The study published last month (February) in Current Science compares LTTD with reverse osmosis (RO), a desalination method that passes brackish water through a porous membrane to remove dissolved salts. In India, RO technology is used in small household units as well as at industrial scales. 
 
LTTD is suitable for use in coastal areas where sea water at different temperatures is available. About 600 metres off the Kavaratti coast water at a depth of 350 metres is cooler than surface waters by as much as 15 degrees Celsius.
 
The study by R. Venkatesan, head of the industry division at the National Council of Applied Economic Research, compares the economic as well as ecological and environmental costs of LTTD and RO technologies.
 
In general, LTTD plants are costlier than RO units and need more energy to operate.

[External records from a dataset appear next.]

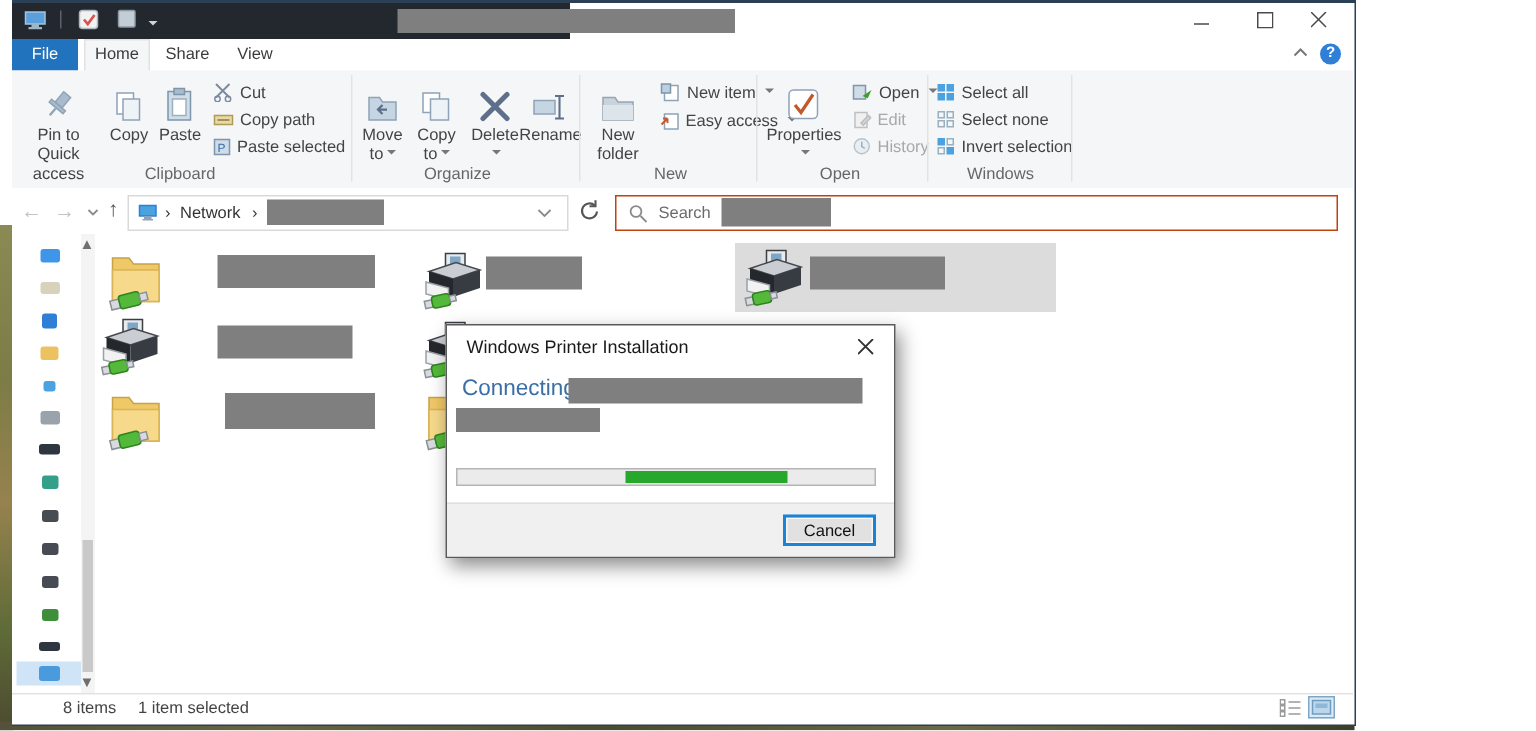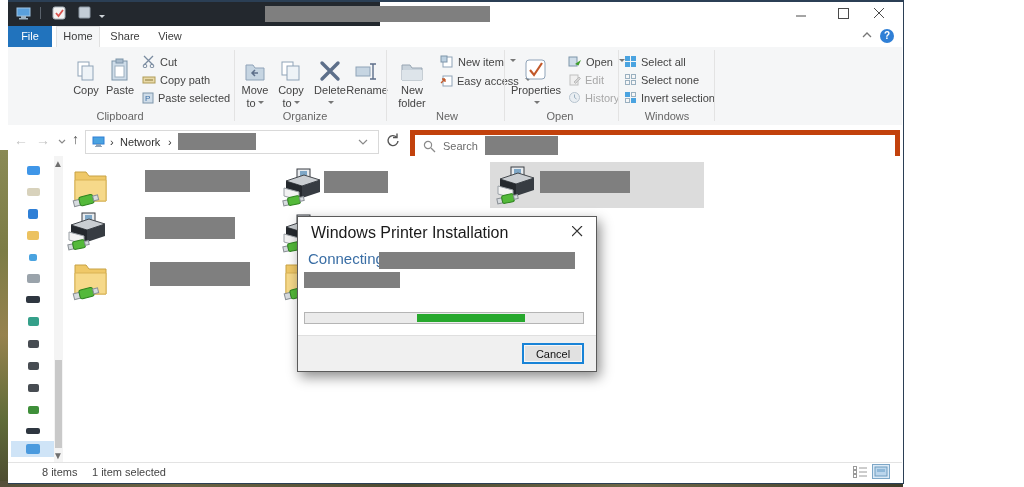"Pin to Quick" div.bigbtn { html: none -> <div> <div> <svg> <g> <rect></rect> <rect></rect> <line></line> </g> </svg> </div> <div><span>Pin to Quick</span><br><span>access</span></div> </div> }
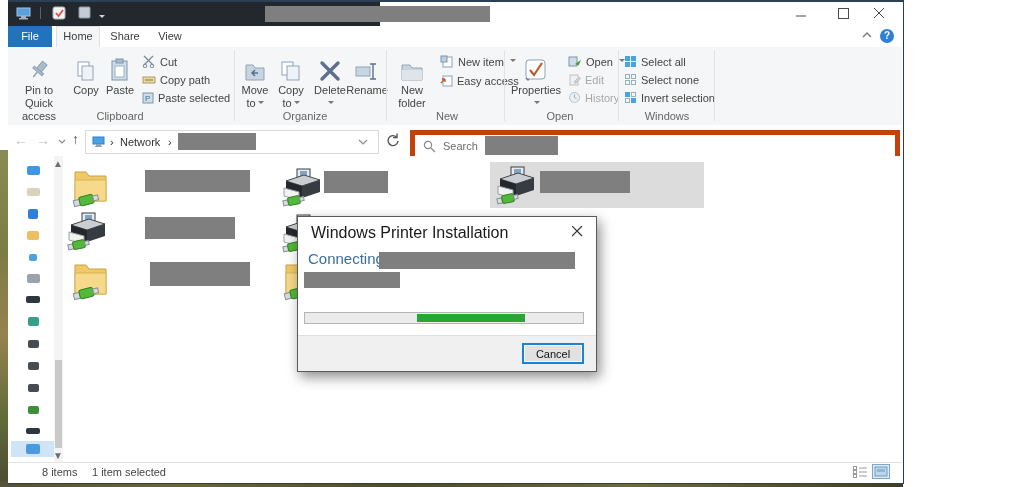"Search" #searchbox { border: 5px solid #c2410c -> 1px solid #c2410c }
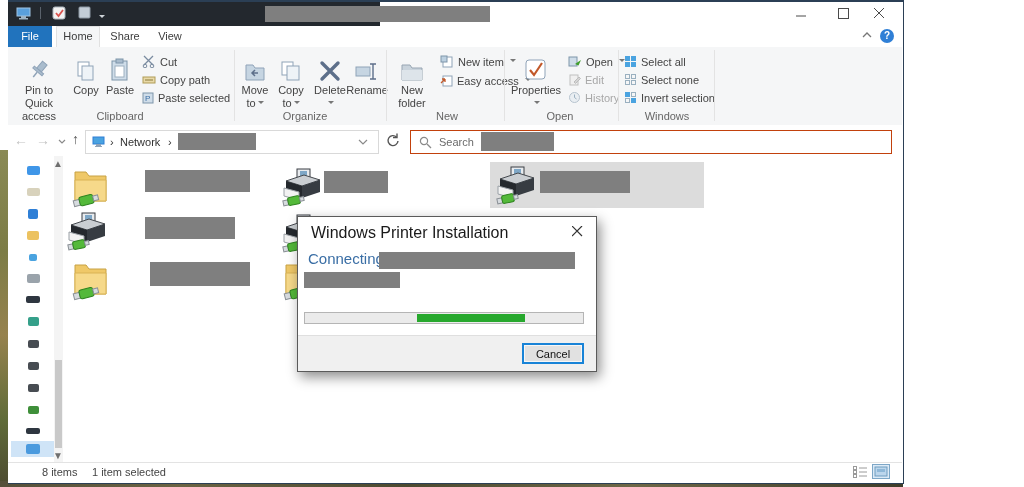"Windows Printer Installation" #dlg-title { font-size: 16px -> 12px }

On the other hand, LTTD plants have minimal ecological impact, according to the study.
 
“As far as energy efficiency is concerned, RO scores over existing seawater desalination processes,” P. K. Tewari, head of the desalination division at Bhabha Atomic Research Centre, Mumbai, tells SciDev.Net.
 
A survey at Kavaratti showed that people were happy with the LTTD plant installed there because it does not disturb fisheries and has lowered the prevalence of water-borne diseases by improving access to potable water. 
 
“The use of heat at low temperatures could greatly decrease the energy footprint of desalination,” says Corrado Sommariva, president of the International Desalination Association. “I believe that this technique has a lot of potential to offer to the international desalination scenario”.
 
“LTTD is the way forward on coral islands because it is ecologically friendly,” says Venkatesan.